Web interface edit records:
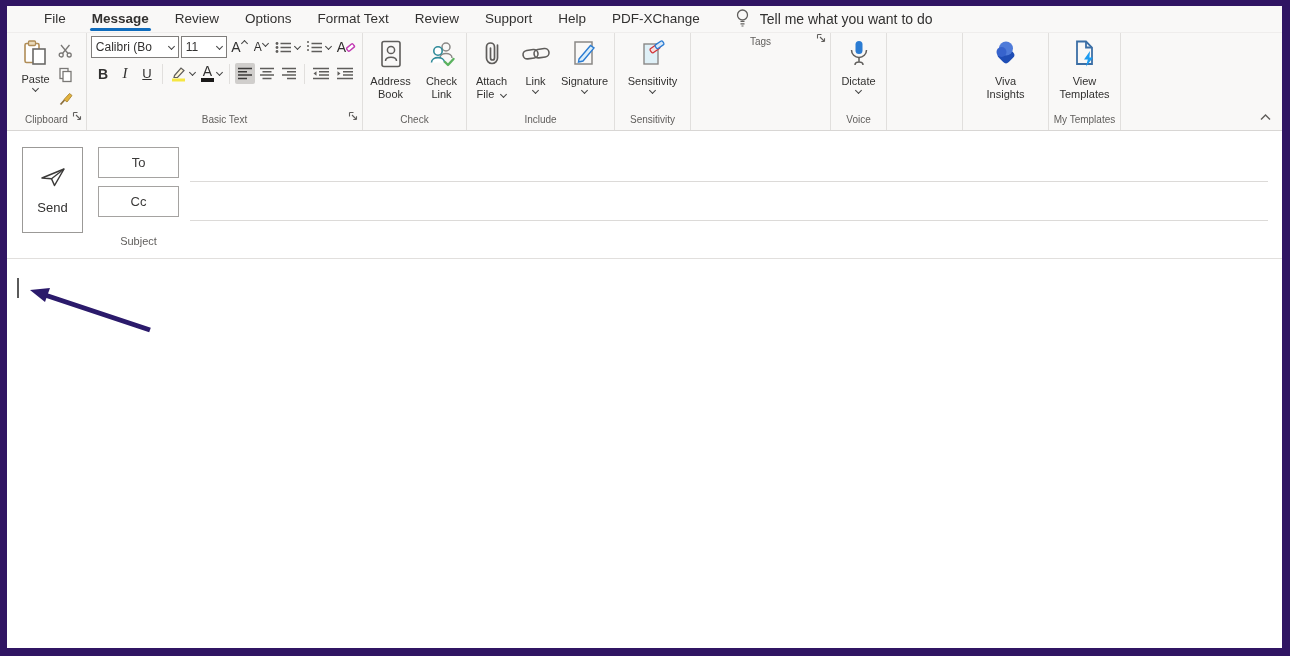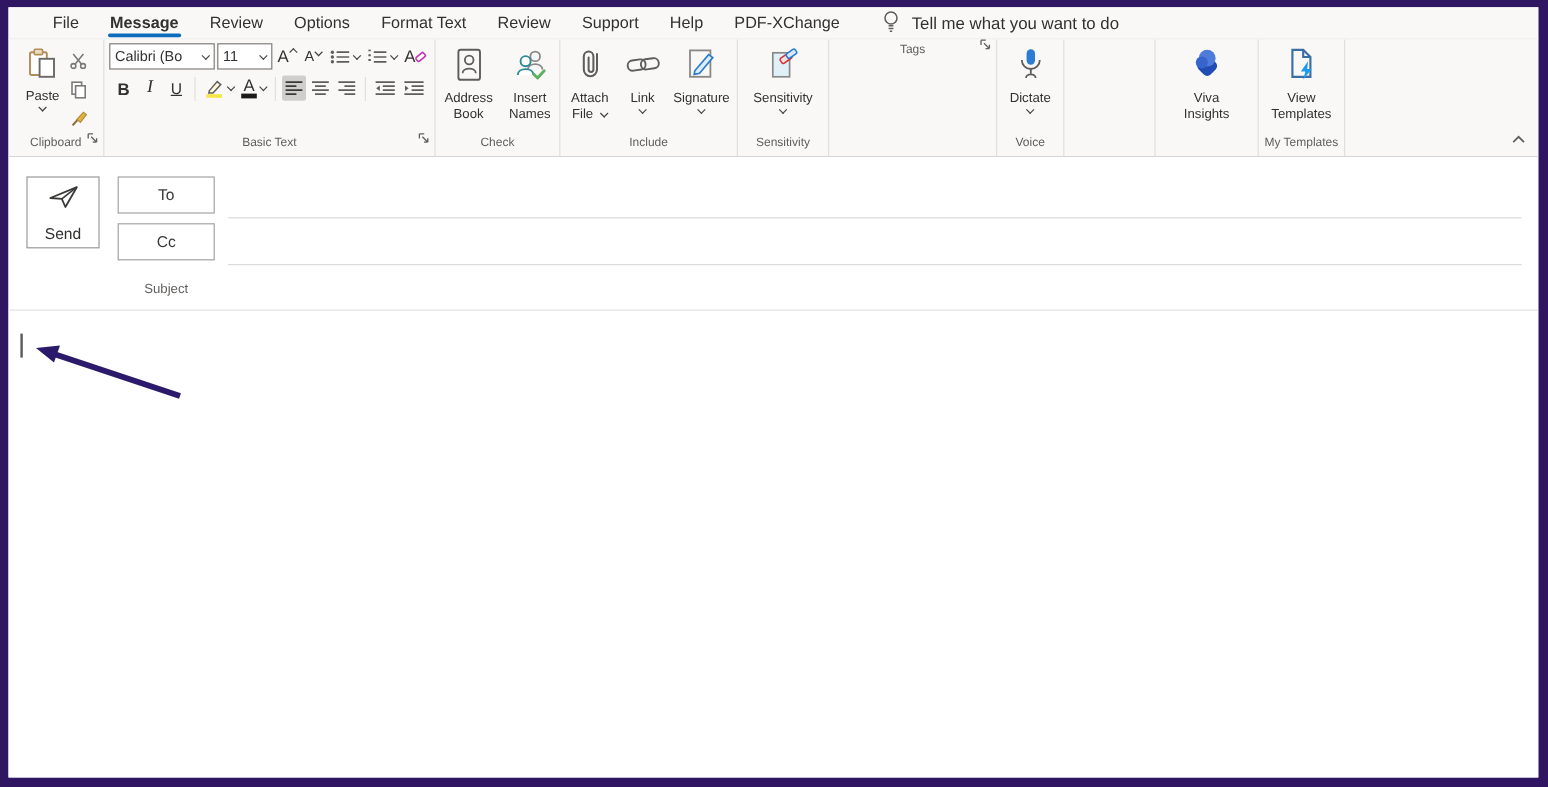--- a/index.html
+++ b/index.html
@@ -43,21 +43,21 @@
   .colorbar .bar { width:13px; height:3.5px; margin-top:1px; }
 
   .tags-col { display:flex; flex-direction:column; align-items:flex-start; gap:3px; padding:5px 8px 0 8px; }
   .tag-row { display:flex; align-items:center; gap:6px; font-size:11.5px; color:#323130; white-space:nowrap; }
   .tag-ic { width:14px; display:flex; justify-content:center; }
 
   .collapse-btn { position:absolute; right:10px; bottom:5px; }
 
   
   .header { height:128px; background:#fff; border-bottom:1px solid #e1dfdd; position:relative; flex:0 0 auto; }
-  .sendbtn { position:absolute; left:15px; top:16px; width:61px; height:60px; border:1px solid #9b9997; background:#fff; display:flex; flex-direction:column; align-items:center; justify-content:center; gap:9px; font-size:13px; color:#323130; }
+  .sendbtn { position:absolute; left:15px; top:16px; width:61px; height:86px; border:1px solid #9b9997; background:#fff; display:flex; flex-direction:column; align-items:center; justify-content:center; gap:9px; font-size:13px; color:#323130; }
   .recipbtn { position:absolute; left:91px; width:81px; height:31px; border:1px solid #a5a3a1; background:#fff; font-size:13px; color:#3b3a39; display:flex; align-items:center; justify-content:center; }
   .subject-lab { position:absolute; left:91px; top:104px; width:81px; text-align:center; font-size:11px; color:#605e5c; }
   .fline { position:absolute; left:183px; right:14px; height:1px; background:#dcdad8; }
 
   
   .mailbody { flex:1; background:#fff; position:relative; }
   .caret { position:absolute; left:10px; top:19px; width:2px; height:20px; background:#5a5a5a; }
 </style>
 </head>
 <body>
@@ -255,21 +255,21 @@
         <div class="bigbtn" style="width:46px">
           <span>
             <svg width="30" height="30" viewBox="0 0 30 30">
                 <circle cx="19" cy="8" r="4" fill="none" stroke="#8a8886" stroke-width="1.5"></circle>
                 <path d="M13 19 c0-6 12-6 12 0" fill="none" stroke="#8a8886" stroke-width="1.5"></path>
                 <circle cx="11" cy="12" r="4.2" fill="#fff" stroke="#2e8a99" stroke-width="1.6"></circle>
                 <path d="M4.5 23.5 c0-6.5 13-6.5 13 0" fill="#fff" stroke="#2e8a99" stroke-width="1.6"></path>
                 <path d="M18 23 l3 3 5.5-6" fill="none" stroke="#5bb25f" stroke-width="2.4" stroke-linecap="round" stroke-linejoin="round"></path>
               </svg>
           </span>
-          <span class="lbl">Insert Names</span>
+          <span class="lbl">Check Link</span>
         </div>
       </div>
       <div class="rg-label"><span>Check</span></div>
     </div>
 
     <div class="rgroup" style="width:148px">
       <div class="rg-content" style="gap:4px">
         <div class="bigbtn" style="width:46px">
           <span>
             <svg width="24" height="30" viewBox="0 0 24 30">

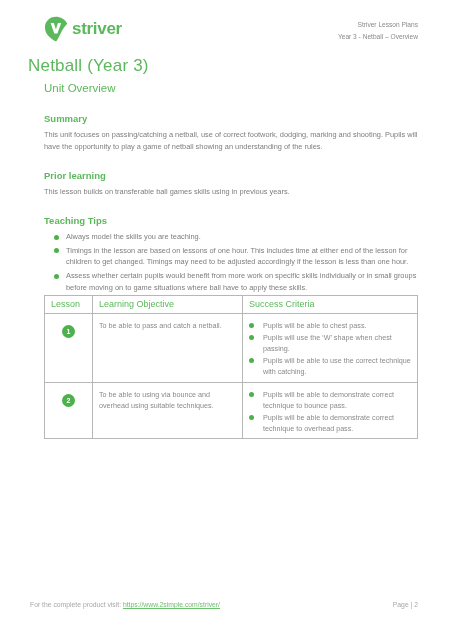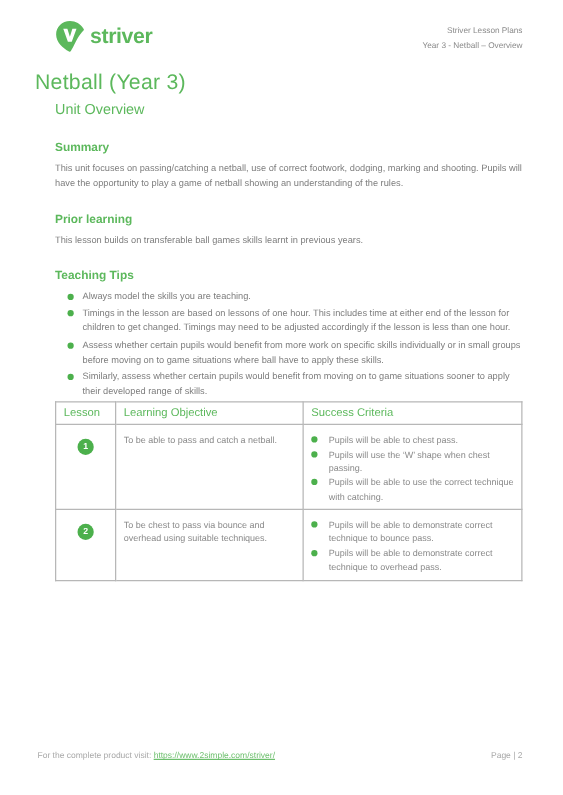--- a/index.html
+++ b/index.html
@@ -235,42 +235,38 @@
   <h1 class="doc-title">Netball  (Year 3)</h1>
   <h2 class="doc-subtitle">Unit Overview</h2>
 
   <div class="section section-gap-lg">
     <div class="section-heading">Summary</div>
     <p class="body-text">This unit focuses on passing/catching a netball, use of correct footwork, dodging, marking and shooting. Pupils will have the opportunity to play a game of netball showing an understanding of the rules.</p>
   </div>
 
   <div class="section section-gap-md">
     <div class="section-heading">Prior learning</div>
-    <p class="body-text">This lesson builds on transferable ball games skills learnt in previous years.</p>
+    <p class="body-text">This lesson builds on transferable ball games skills using in previous years.</p>
   </div>
 
   <div class="section section-gap-md">
     <div class="section-heading">Teaching Tips</div>
     <ul class="bullet-list">
       <li class="bullet-item">
         <span class="bullet-dot"></span>
         <span>Always model the skills you are teaching.</span>
       </li>
       <li class="bullet-item">
         <span class="bullet-dot"></span>
         <span>Timings in the lesson are based on lessons of one hour. This includes time at either end of the lesson for children to get changed. Timings may need to be adjusted accordingly if the lesson is less than one hour.</span>
       </li>
       <li class="bullet-item">
         <span class="bullet-dot"></span>
         <span>Assess whether certain pupils would benefit from more work on specific skills individually or in small groups before moving on to game situations where ball have to apply these skills.</span>
       </li>
-      <li class="bullet-item">
-        <span class="bullet-dot"></span>
-        <span>Similarly, assess whether certain pupils would benefit from moving on to game situations sooner to apply their developed range of skills.</span>
-      </li>
     </ul>
   </div>
 
 
   <div class="table-wrap">
     <table class="mtp">
       <thead>
         <tr>
           <th class="col-lesson">Lesson</th>
           <th class="col-objective">Learning Objective</th>
@@ -299,21 +295,21 @@
                 <span>Pupils will be able to use the correct technique with catching.</span>
               </li>
             </ul>
           </td>
         </tr>
 
         <tr class="row-2">
           <td class="cell-lesson">
             <span class="lesson-badge">2</span>
           </td>
-          <td class="cell-text">To be chest to pass via bounce and overhead using suitable techniques.</td>
+          <td class="cell-text">To be able to using via bounce and overhead using suitable techniques.</td>
           <td class="cell-criteria">
             <ul class="criteria-list">
               <li class="criteria-item">
                 <span class="criteria-dot"></span>
                 <span>Pupils will be able to demonstrate correct technique to bounce pass.</span>
               </li>
               <li class="criteria-item">
                 <span class="criteria-dot"></span>
                 <span>Pupils will be able to demonstrate correct technique to overhead pass.</span>
               </li>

TASK BRIEF:
Without the pictures, return all the records precisely as they stand.

RESPONSE:
--- a/index.html
+++ b/index.html
@@ -43,21 +43,21 @@
   .colorbar .bar { width:13px; height:3.5px; margin-top:1px; }
 
   .tags-col { display:flex; flex-direction:column; align-items:flex-start; gap:3px; padding:5px 8px 0 8px; }
   .tag-row { display:flex; align-items:center; gap:6px; font-size:11.5px; color:#323130; white-space:nowrap; }
   .tag-ic { width:14px; display:flex; justify-content:center; }
 
   .collapse-btn { position:absolute; right:10px; bottom:5px; }
 
   
   .header { height:128px; background:#fff; border-bottom:1px solid #e1dfdd; position:relative; flex:0 0 auto; }
-  .sendbtn { position:absolute; left:15px; top:16px; width:61px; height:60px; border:1px solid #9b9997; background:#fff; display:flex; flex-direction:column; align-items:center; justify-content:center; gap:9px; font-size:13px; color:#323130; }
+  .sendbtn { position:absolute; left:15px; top:16px; width:61px; height:86px; border:1px solid #9b9997; background:#fff; display:flex; flex-direction:column; align-items:center; justify-content:center; gap:9px; font-size:13px; color:#323130; }
   .recipbtn { position:absolute; left:91px; width:81px; height:31px; border:1px solid #a5a3a1; background:#fff; font-size:13px; color:#3b3a39; display:flex; align-items:center; justify-content:center; }
   .subject-lab { position:absolute; left:91px; top:104px; width:81px; text-align:center; font-size:11px; color:#605e5c; }
   .fline { position:absolute; left:183px; right:14px; height:1px; background:#dcdad8; }
 
   
   .mailbody { flex:1; background:#fff; position:relative; }
   .caret { position:absolute; left:10px; top:19px; width:2px; height:20px; background:#5a5a5a; }
 </style>
 </head>
 <body>
@@ -255,21 +255,21 @@
         <div class="bigbtn" style="width:46px">
           <span>
             <svg width="30" height="30" viewBox="0 0 30 30">
                 <circle cx="19" cy="8" r="4" fill="none" stroke="#8a8886" stroke-width="1.5"></circle>
                 <path d="M13 19 c0-6 12-6 12 0" fill="none" stroke="#8a8886" stroke-width="1.5"></path>
                 <circle cx="11" cy="12" r="4.2" fill="#fff" stroke="#2e8a99" stroke-width="1.6"></circle>
                 <path d="M4.5 23.5 c0-6.5 13-6.5 13 0" fill="#fff" stroke="#2e8a99" stroke-width="1.6"></path>
                 <path d="M18 23 l3 3 5.5-6" fill="none" stroke="#5bb25f" stroke-width="2.4" stroke-linecap="round" stroke-linejoin="round"></path>
               </svg>
           </span>
-          <span class="lbl">Insert Names</span>
+          <span class="lbl">Check Link</span>
         </div>
       </div>
       <div class="rg-label"><span>Check</span></div>
     </div>
 
     <div class="rgroup" style="width:148px">
       <div class="rg-content" style="gap:4px">
         <div class="bigbtn" style="width:46px">
           <span>
             <svg width="24" height="30" viewBox="0 0 24 30">

--- a/index.html
+++ b/index.html
@@ -235,42 +235,38 @@
   <h1 class="doc-title">Netball  (Year 3)</h1>
   <h2 class="doc-subtitle">Unit Overview</h2>
 
   <div class="section section-gap-lg">
     <div class="section-heading">Summary</div>
     <p class="body-text">This unit focuses on passing/catching a netball, use of correct footwork, dodging, marking and shooting. Pupils will have the opportunity to play a game of netball showing an understanding of the rules.</p>
   </div>
 
   <div class="section section-gap-md">
     <div class="section-heading">Prior learning</div>
-    <p class="body-text">This lesson builds on transferable ball games skills learnt in previous years.</p>
+    <p class="body-text">This lesson builds on transferable ball games skills using in previous years.</p>
   </div>
 
   <div class="section section-gap-md">
     <div class="section-heading">Teaching Tips</div>
     <ul class="bullet-list">
       <li class="bullet-item">
         <span class="bullet-dot"></span>
         <span>Always model the skills you are teaching.</span>
       </li>
       <li class="bullet-item">
         <span class="bullet-dot"></span>
         <span>Timings in the lesson are based on lessons of one hour. This includes time at either end of the lesson for children to get changed. Timings may need to be adjusted accordingly if the lesson is less than one hour.</span>
       </li>
       <li class="bullet-item">
         <span class="bullet-dot"></span>
         <span>Assess whether certain pupils would benefit from more work on specific skills individually or in small groups before moving on to game situations where ball have to apply these skills.</span>
       </li>
-      <li class="bullet-item">
-        <span class="bullet-dot"></span>
-        <span>Similarly, assess whether certain pupils would benefit from moving on to game situations sooner to apply their developed range of skills.</span>
-      </li>
     </ul>
   </div>
 
 
   <div class="table-wrap">
     <table class="mtp">
       <thead>
         <tr>
           <th class="col-lesson">Lesson</th>
           <th class="col-objective">Learning Objective</th>
@@ -299,21 +295,21 @@
                 <span>Pupils will be able to use the correct technique with catching.</span>
               </li>
             </ul>
           </td>
         </tr>
 
         <tr class="row-2">
           <td class="cell-lesson">
             <span class="lesson-badge">2</span>
           </td>
-          <td class="cell-text">To be chest to pass via bounce and overhead using suitable techniques.</td>
+          <td class="cell-text">To be able to using via bounce and overhead using suitable techniques.</td>
           <td class="cell-criteria">
             <ul class="criteria-list">
               <li class="criteria-item">
                 <span class="criteria-dot"></span>
                 <span>Pupils will be able to demonstrate correct technique to bounce pass.</span>
               </li>
               <li class="criteria-item">
                 <span class="criteria-dot"></span>
                 <span>Pupils will be able to demonstrate correct technique to overhead pass.</span>
               </li>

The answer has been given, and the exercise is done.